Here are some daily practices you can begin with:
 
Box Breathing 
 
Step One: Sitting upright, slowly exhale through your mouth, getting all of the oxygen out of your lungs. Focus on this intention and be conscious of what you’re doing.
 
Step Two: Inhale slowly and deeply through your nose to the count of four. In this step, count to four very slowly in your head. Feel the air fill your lungs, one section at a time, until your lungs are completely full and the air moves into your abdomen.
 
Step Three: Hold your breath for another slow count of four.
 
Step Four: Exhale through your mouth for the same slow count of four, expelling the air from your lungs and abdomen. Be conscious of the feeling of the air leaving your lungs.
 
Step Five: Hold your breath for another slow count of four.
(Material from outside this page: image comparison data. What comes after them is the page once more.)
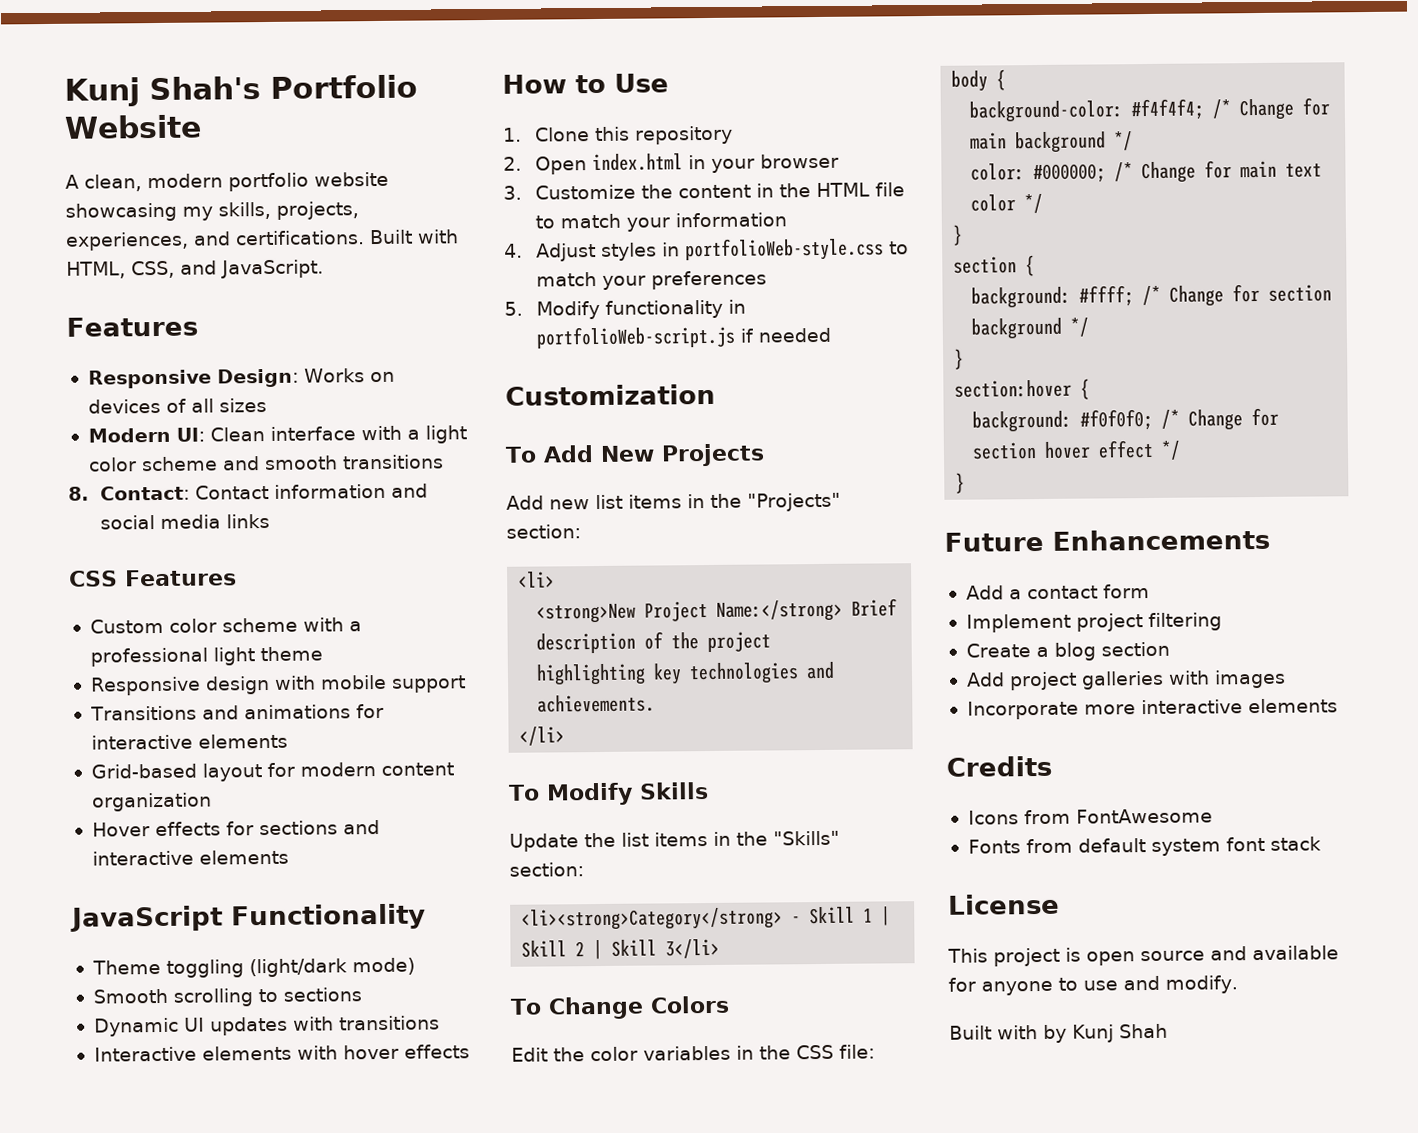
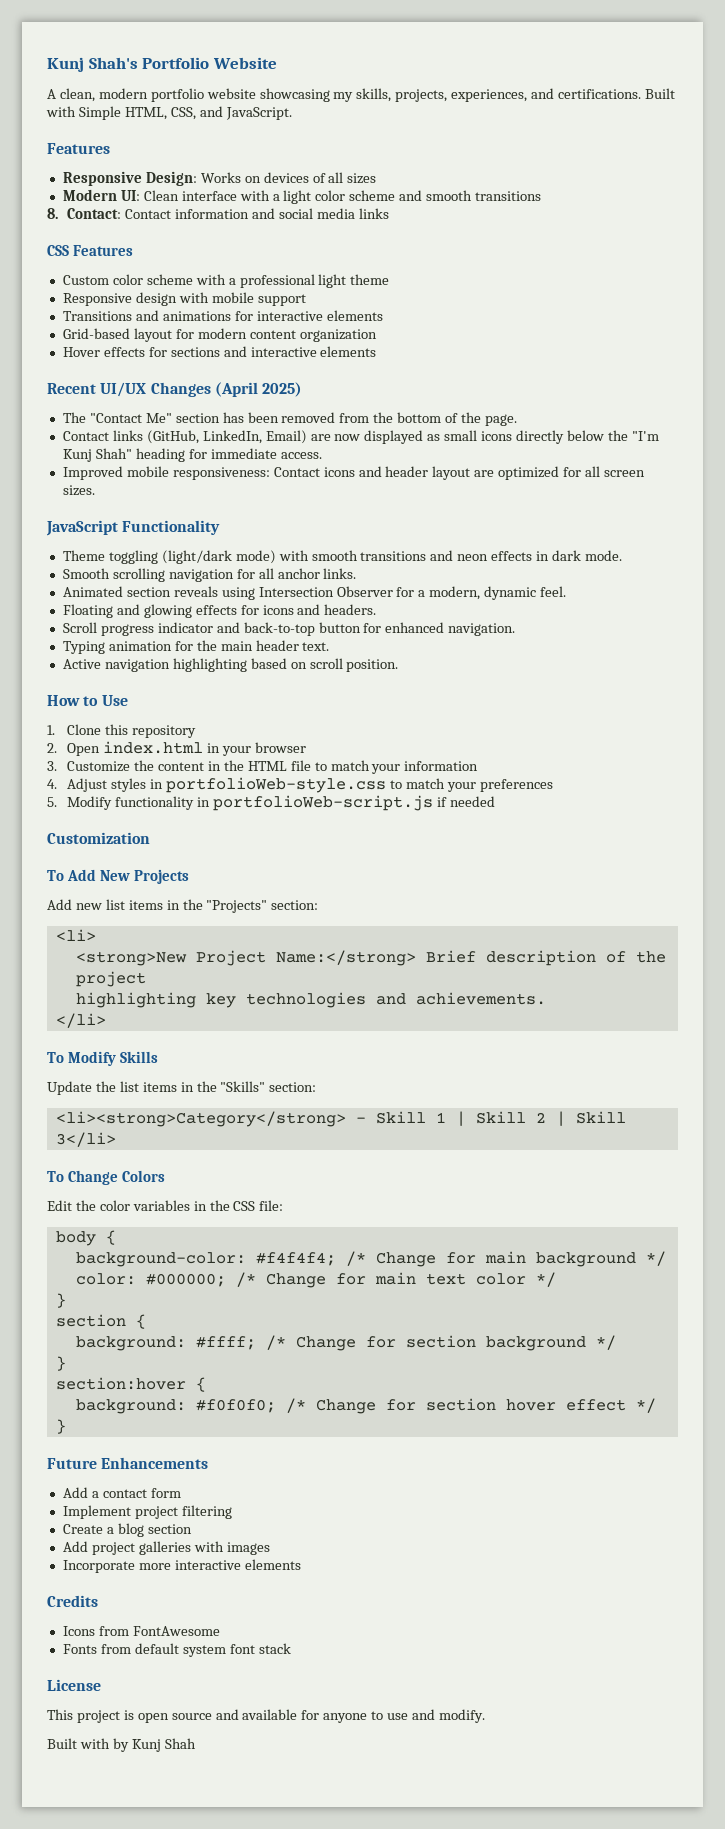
- Built with HTML, CSS, and JavaScript.
+ Built with Simple HTML, CSS, and JavaScript.
+ Recent UI/UX Changes (April 2025)
+ The "Contact Me" section has been removed from the bottom of the page.
+ Contact links (GitHub, LinkedIn, Email) are now displayed as small icons directly below the "I'm Kunj Shah" heading for immediate access.
+ Improved mobile responsiveness: Contact icons and header layout are optimized for all screen sizes.
- Theme toggling (light/dark mode)
- Smooth scrolling to sections
- Dynamic UI updates with transitions
- Interactive elements with hover effects
+ Theme toggling (light/dark mode) with smooth transitions and neon effects in dark mode.
+ Smooth scrolling navigation for all anchor links.
+ Animated section reveals using Intersection Observer for a modern, dynamic feel.
+ Floating and glowing effects for icons and headers.
+ Scroll progress indicator and back-to-top button for enhanced navigation.
+ Typing animation for the main header text.
+ Active navigation highlighting based on scroll position.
Repeat. Begin by setting a timer for two minutes and build upon your time.
 
2:1 Breath
 
The average person is comfortable with a 6-count breath—the in-breath and the out-breath last for 3 counts each. Begin by letting your breath flow quietly and smoothly through the nostrils. Enjoy the tranquility created by this practice of breath awareness, and allow your mind to settle into the counting experience.
 
When you are ready, begin to deepen your exhalation by contracting the abdominal muscles, pushing additional air out of the lungs. On your next inhalation, slowly and smoothly release the contracted muscles, letting the next inhalation be a little shorter than the last. Gradually adjust your breathing to achieve a 2-to-1 ratio, exhaling for 4 counts and inhaling for 2.
 
Ujjayi - Victorious Breath; Ocean Breath
 
Ujjayi means victorious breath; it’s also referred to as ocean breath due to the sound it creates. This breath is often used in asana (posture) practice, especially in ashtanga and vinyasa classes.
 
Sitting, Standing, or Moving. Lengthen the spine and take a steady breath in through both nostrils.
 
Inhale until you reach your lung capacity; maintain a tall spine. 
 
Hold your breath for a second, then constrict some of the breath at the back of your throat, as if you were about to whisper a secret, and exhale slowly through both nostrils. 
 
This exhalation will sound like an ocean wave or gentle rush of air. You should feel the air on the roof of your mouth as you exhale. Repeat up to 20 times.